But the ulema also extracted several agreements from King Fahd in exchange for their blessing. He had to offer assurances that non-Muslim troops would respect the traditions of the kingdom and that, once no longer needed, those troops would immediately leave. In particular, they won more authority for the Committee for the Prevention of Vice and Propagation of Virtue, better known as the morality police.
After the war was over, the Americans left more than 5000 troops in the country, in spite of Islamic demands that there should not by any non-believers on holy land. The negative impact was not only long term and theoretical. The depth of these feelings was shown in the bombings that followed. First in Riyadh on November 13, 1995, at the Saudi National Guard communications complex, killing five American military trainers and two Indians. A second one was in Dhahran on June 25, 1996, at the Khobar Towers, an U.S. military housing compound, killing nineteen American servicemen. Following the Kuwait war, most of the senior ulema resisted the presence of U.S.
Saudi Arabia supported the Taliban regime and provided it with resources and ideology, in spite of their lack of interest towards human rights and their harsh authoritarian regime.
The journalist tries thus to show that Ulema is actually the ultimate decision-maker in the Saudi Kingdom and that the Western politicians don’t understand this. I shall argue against his hypotheses. First, the decision of imposing an oil embargo is not necessary a decision taken out of religious reasons. It had such of justification, but there were also other reasons, such as economic ones. It was an excellent opportunity for the leaders from Riyadh to prove their economic power, and the dependency of the Western societies on Saudi’s oil. By doing so, House of Saud gained at both national and international power. They increased their popularity by opposing to Western interests and won more financial power by eventually rising the oil price; not to speak about winning the sympathy of the fellow Islamic countries. Also, history is full of examples in which countries imposed embargoes on former allies. For instance Romania imposed joined embargo on Yugoslavia. Secondly, allowing or not allowing foreign troops into the country is a great dilemma for every state that faces this problem. It doesn’t matter if it is Islamic or not. It is a question of national security and people’s pride. Again, we don’t need to look too far as Romania offers us good examples. There were numerous discussions about providing help to allied troops when bombing Yugoslavia and then allowing Russian planes to fly over Romanian air space. Also, we have to take into account that many Islamic countries provided help of different type to the American-led coalition in the second war against Iraq.
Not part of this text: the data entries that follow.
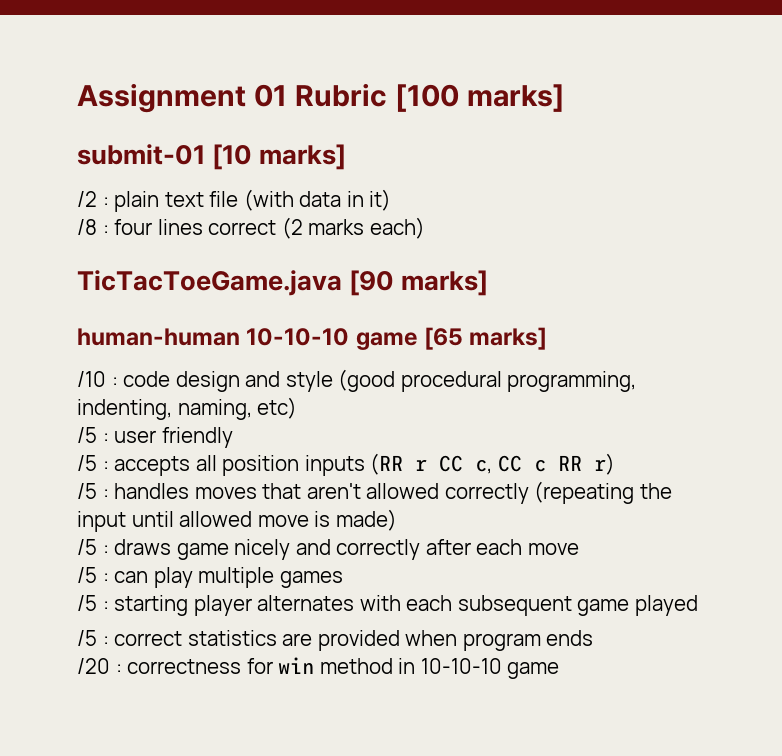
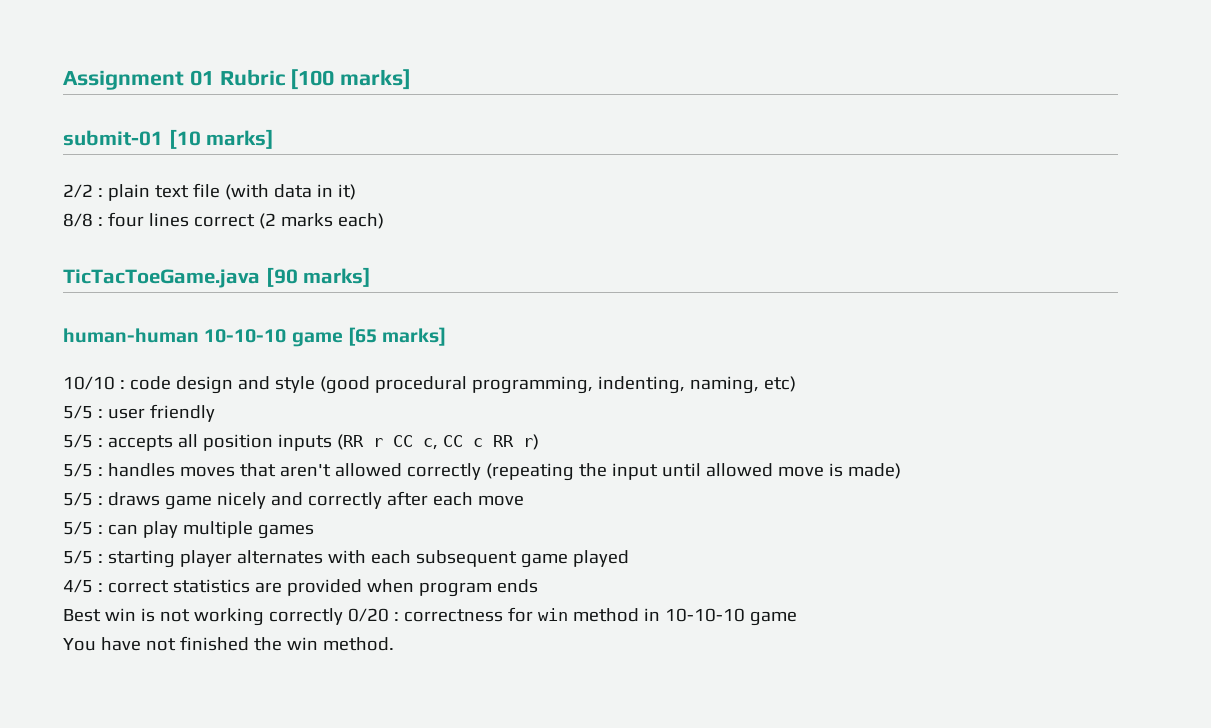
- /2 : plain text file (with data in it)
+ 2/2 : plain text file (with data in it)
- /8 : four lines correct (2 marks each)
+ 8/8 : four lines correct (2 marks each)
- /10 : code design and style (good procedural programming, indenting, naming, etc)
+ 10/10 : code design and style (good procedural programming, indenting, naming, etc)
- /5 : user friendly
+ 5/5 : user friendly
- /5 : accepts all position inputs (RR r CC c, CC c RR r)
+ 5/5 : accepts all position inputs (RR r CC c, CC c RR r)
- /5 : handles moves that aren't allowed correctly (repeating the input until allowed move is made)
+ 5/5 : handles moves that aren't allowed correctly (repeating the input until allowed move is made)
- /5 : draws game nicely and correctly after each move
+ 5/5 : draws game nicely and correctly after each move
- /5 : can play multiple games
+ 5/5 : can play multiple games
- /5 : starting player alternates with each subsequent game played
+ 5/5 : starting player alternates with each subsequent game played
- /5 : correct statistics are provided when program ends
+ 4/5 : correct statistics are provided when program ends
- /20 : correctness for win method in 10-10-10 game
+ Best win is not working correctly 0/20 : correctness for win method in 10-10-10 game
+ You have not finished the win method.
Thirdly, there is no wonder that the Saudi regime provided help to Talibans, as it was itself an authoritarian regime. Indeed, Western idees had begun to spread in Afghanistan and Pakistan and this threatened the stability of the area. But the support of the Taliban regime was not for the sake of the religion itself, but because of the fact that along with instability in those countries the House of Saud was facing the danger of losing control of the country. Moreover, the Americans themselves helped the Talibans and the mujahedins in order to repel the Soviet aggression. And this was not done due to ideological or religious, but merely due to geo-strategically ones.
I think that the right conclusion out of the four examples given by the Arab journalist is that the people indeed think and act according to Islamic beliefs, as they did when planing terrorist attacks. But the rulers, the superior social classes are not very religious people and are making use of this extremely powerful tool when need to justify some of their actions.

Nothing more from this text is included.